The purpose of our work was to determine conditions of preferred applicability of the local and global versions of the algorithm for determination of optimal alignments with an affine penalty function for indels . Thereinafter, for the sake of brevity, this algorithm will be called the "Smith-Waterman algorithm". As is well known, the global algorithm finds such positions for gaps in the sequences, which correspond to the maximum value of the difference between summed weights of matched residues and summed penalties for the gaps. A local algorithm allows finding the optimal alignment of two fragments of the studied sequences, whereby the regions before and after the fragments forming the alignment with the maximum weight are not taken into account when the weight is calculated. Thus, unlike the global algorithm, the local algorithm allows determining not only optimal positions for gaps in some fragments, but also the fragments themselves, which provide for their appropriate positioning.

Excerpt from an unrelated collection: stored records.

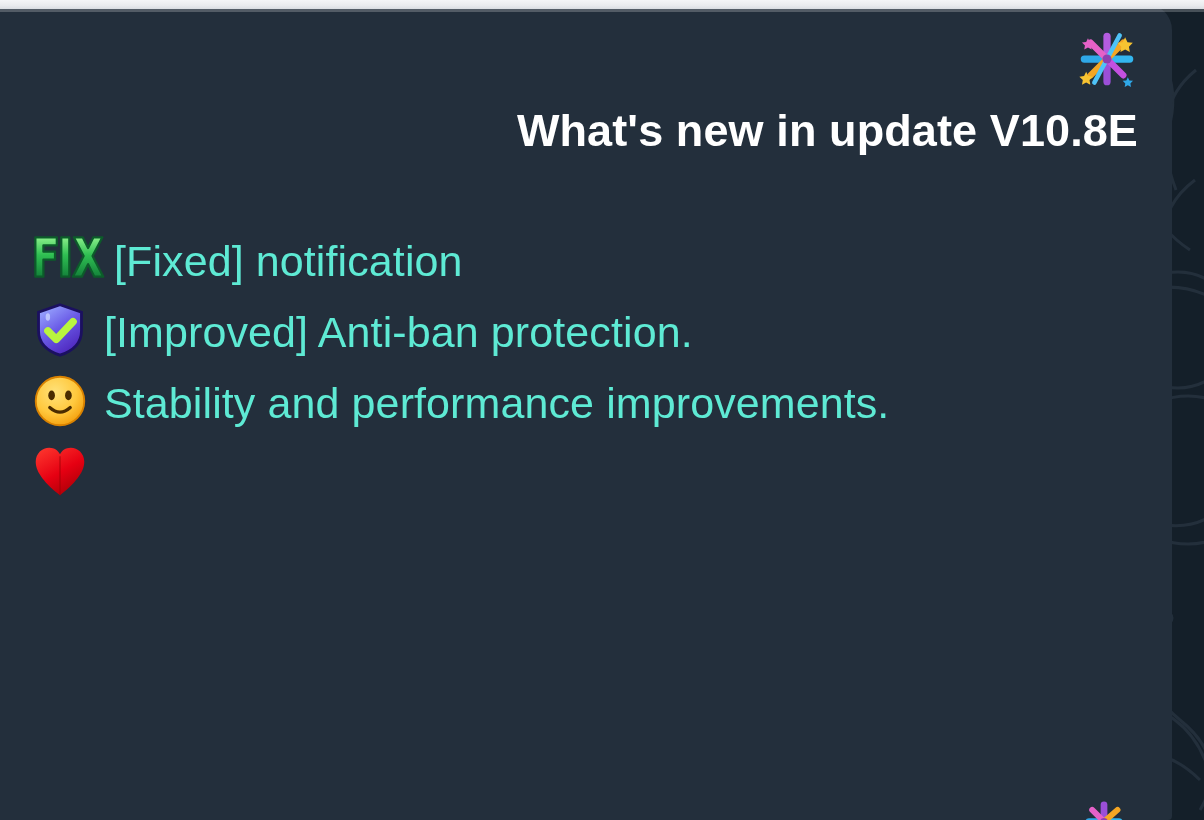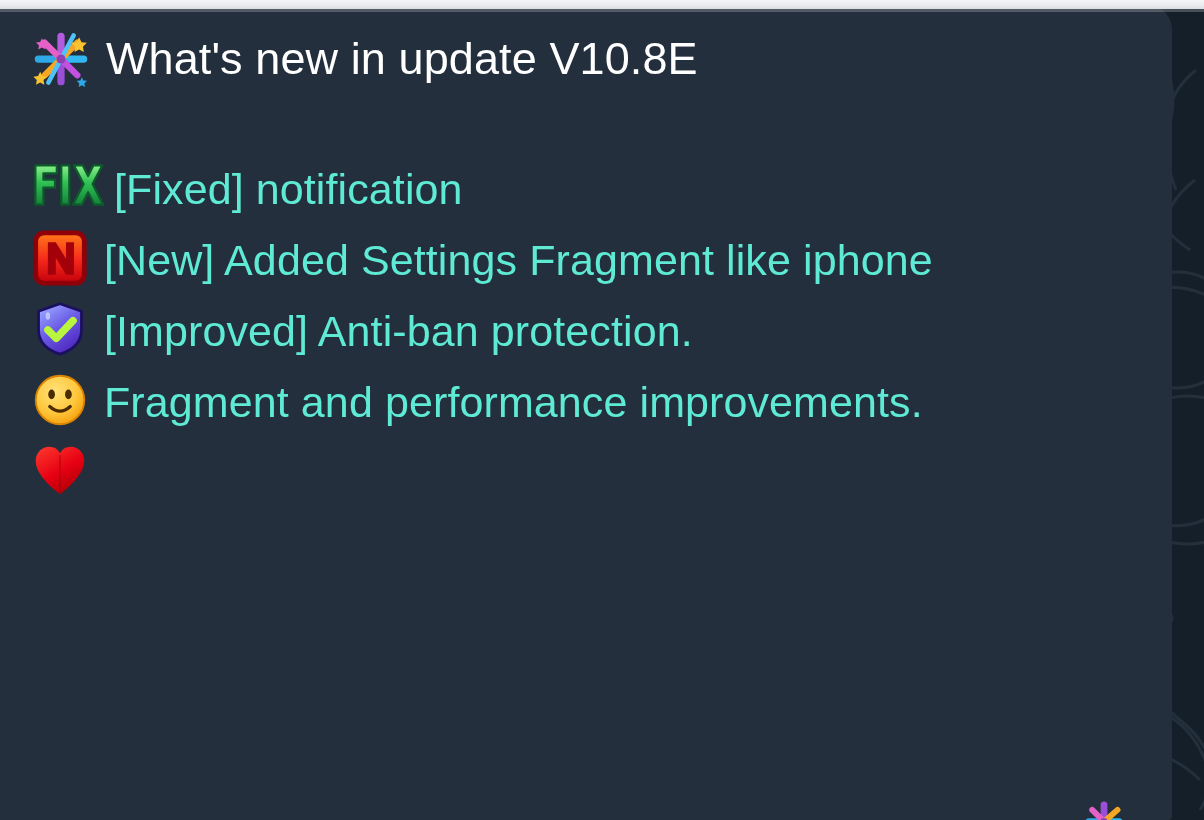--- a/index.html
+++ b/index.html
@@ -73,24 +73,25 @@
     right: 34px;
   }
 
   
   .msg-title {
     display: flex;
     align-items: flex-end;
     gap: 14px;
     color: #ffffff;
     font-size: 45px;
-    font-weight: 400;
+    font-weight: 700;
     line-height: 58px;
     letter-spacing: 0.1px;
     white-space: nowrap;
+    flex-direction: column;
   }
   .msg-title .title-text { display: inline-block; }
 
   
   .changelog {
     margin-top: 66px;
   }
   .log-line {
     color: #5eead4;
     font-size: 43px;
@@ -196,35 +197,20 @@
               </defs>
               <g fill="url(#gFix)" stroke="#0c5c2a" stroke-width="2.5" stroke-linejoin="round">
                 <path d="M6 8 h24 v9 h-15 v7 h13 v9 h-13 v19 h-9z"></path>
                 <path d="M35 8 h9 v44 h-9z"></path>
                 <path d="M49 8 h10 l6 12 l6 -12 h10 l-11 21 l12 23 h-10 l-7 -14 l-7 14 h-10 l12 -23z"></path>
               </g>
             </svg>
           </span><span class="txt">[Fixed] notification</span>
         </div>
 
-        <div class="log-line">
-          <span class="emoji">
-            <svg viewBox="0 0 60 60" aria-hidden="true">
-              <defs>
-                <linearGradient id="gN1" x1="0" y1="0" x2="0" y2="1">
-                  <stop offset="0%" stop-color="#ff7a18"></stop>
-                  <stop offset="55%" stop-color="#f5271c"></stop>
-                  <stop offset="100%" stop-color="#c2000c"></stop>
-                </linearGradient>
-              </defs>
-              <rect x="4" y="3" width="52" height="54" rx="9" fill="url(#gN1)" stroke="#8f0008" stroke-width="5"></rect>
-              <path d="M17 48 V13 h8.5 l11 18 V13 H45 v35 h-8.5 l-11 -18 v18z" fill="#a3000a"></path>
-            </svg>
-          </span><span class="txt">[New] Added Settings Fragment like iphone</span>
-        </div>
 
 
         <div class="log-line">
           <span class="emoji">
             <svg viewBox="0 0 60 60" aria-hidden="true">
               <defs>
                 <linearGradient id="gShield" x1="0.2" y1="0" x2="0.8" y2="1">
                   <stop offset="0%" stop-color="#9aa8ff"></stop>
                   <stop offset="45%" stop-color="#6b5ce7"></stop>
                   <stop offset="100%" stop-color="#4a1fb8"></stop>
@@ -245,21 +231,21 @@
                   <stop offset="0%" stop-color="#ffe27a"></stop>
                   <stop offset="55%" stop-color="#ffc83d"></stop>
                   <stop offset="100%" stop-color="#f09400"></stop>
                 </radialGradient>
               </defs>
               <circle cx="30" cy="30" r="26" fill="url(#gFace)" stroke="#d98200" stroke-width="2"></circle>
               <ellipse cx="21" cy="24" rx="3.6" ry="5.2" fill="#4a2c00"></ellipse>
               <ellipse cx="39" cy="24" rx="3.6" ry="5.2" fill="#4a2c00"></ellipse>
               <path d="M19 37 q11 10 22 0" fill="none" stroke="#4a2c00" stroke-width="3.4" stroke-linecap="round"></path>
             </svg>
-          </span><span class="txt">Fragment and performance improvements.</span>
+          </span><span class="txt">Stability and performance improvements.</span>
         </div>
 
         <div class="log-line">
           <span class="emoji">
             <svg viewBox="0 0 60 60" aria-hidden="true">
               <defs>
                 <linearGradient id="gHeart" x1="0" y1="0" x2="0.6" y2="1">
                   <stop offset="0%" stop-color="#ff3b30"></stop>
                   <stop offset="60%" stop-color="#e60012"></stop>
                   <stop offset="100%" stop-color="#b00008"></stop>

Our task was to determine the relative quality of alignments obtained through the global and local algorithms versus the degree of homology of similar regions in the sequences (the "cores") and the length of nonhomologous regions at the ends of the sequences (the "consoles"). In particular, we tried to determine the application threshold for the global algorithm, i.e. the values of the above-mentioned parameters, which provided for the same or better quality of alignments by using the global algorithm in comparison to the quality of alignments by using the local algorithm (see the definition of the alignment quality in section 2.3).